What I do is capture a 3840x1080 60 FPS MKV video that I then split to two images: my screen (one half) and my webcam (other half). Then I composite one on top of another with a custom mask, add an animated overlay in the corner. I also did some animation with zooming in and out to different parts of my screen to make it easier fro the viewers to see what I'm talking about. Sometimes I drew custom masks to highlight some elements on the screen too. Blender has a very neat tool for that.

I also sometimes cut/fade to my webcam in fullscreen for parts where I talk and not do anything on the screen.

I also use Proxy editing in Blender all the time, because even with Ryzen 7 1700 processor (8 cores, 16 threads) and an Nvidia GTX 1060 GPU I can't have anything approaching fluent editing unless I use proxy, and even with thatit is pretty poor. Also Blender generates proxies in a queue with a single thread, so for hours-long HD footage it can take ages. And then it often just removes the generated proxies for no apparent reason so I have to redo that. So it's a pain to work with on big projects.

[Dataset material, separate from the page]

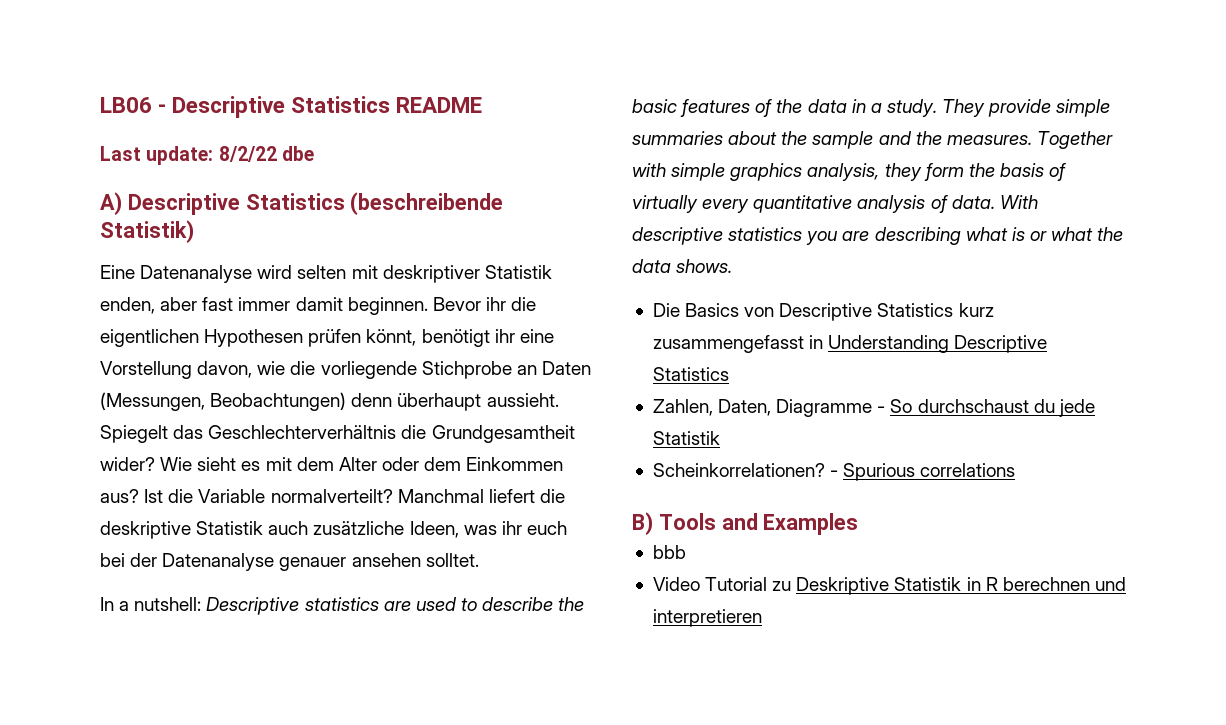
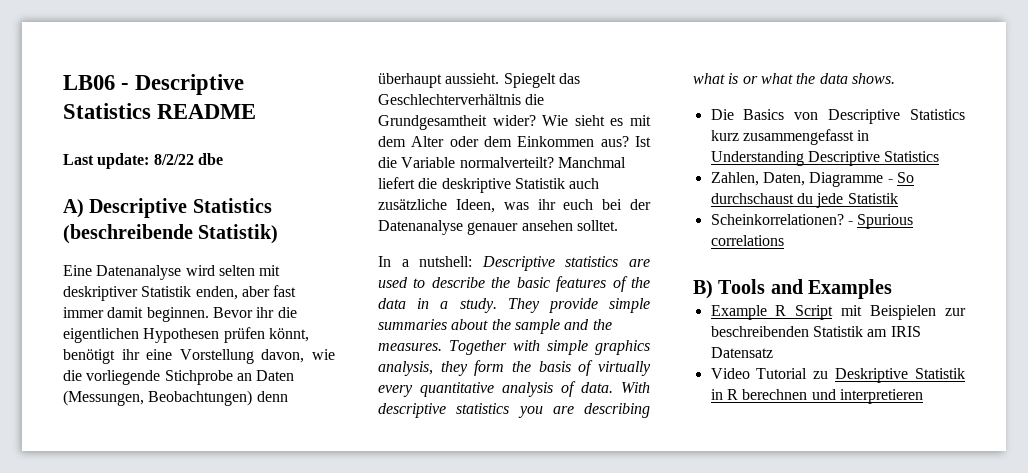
- bbb
+ Example R Script mit Beispielen zur beschreibenden Statistik am IRIS Datensatz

To render videos with Blender I used a PHP script called Pulverize. It basically runs multiple Blender instances, sets the frame ranges so that each instance rendered an equally sized chunk of the whole project, and then concatenated the resulting videos with ffmpeg into a single one.

The result is huge RAM overhead, because something that could have been achieved within Blender with shared memory buffers is done with completely separated processes - on my Ryzen 7 1700 machine the disk seems to be the bottleneck there, but I can't tell for sure. 12 threads for small projects (10 minutes of simple video) work well, for bigger ones (1 hour of composited video) 6 threads seem like an optimal spot for HDD <-> CPU load balancing.

MLT is "advertised" to feature multi-threaded CPU and GPU rendering (source: https://www.mltframework.org/features/), but I have no idea how well that works in practice. I heard that the GPU rendering is highly experimental (and it crashed Kdenlive for me very much so far).

i had some experience with Kdenlive in the past but there was obviously something wrong with MLT on my machine back then because the rendering was so slow it was practically stalled even fro simple projects. Even though the like editing preview worked fine. That made me abandom Kdenlive fro a log time, becasue I couldn't get it to work for me.

Anyway -back to the rendering performance.

I wonder if a similar "timeline splitting" approach from Pulverize could be used to improve rendering speed in Kdenlive? Would that make sense?

With Blender Pulverize the problem is that each process reads the same input files, but the have to read them in different places, so the HDD heads have to jump around like crazy to just read the input, which I think is a big bottleneck.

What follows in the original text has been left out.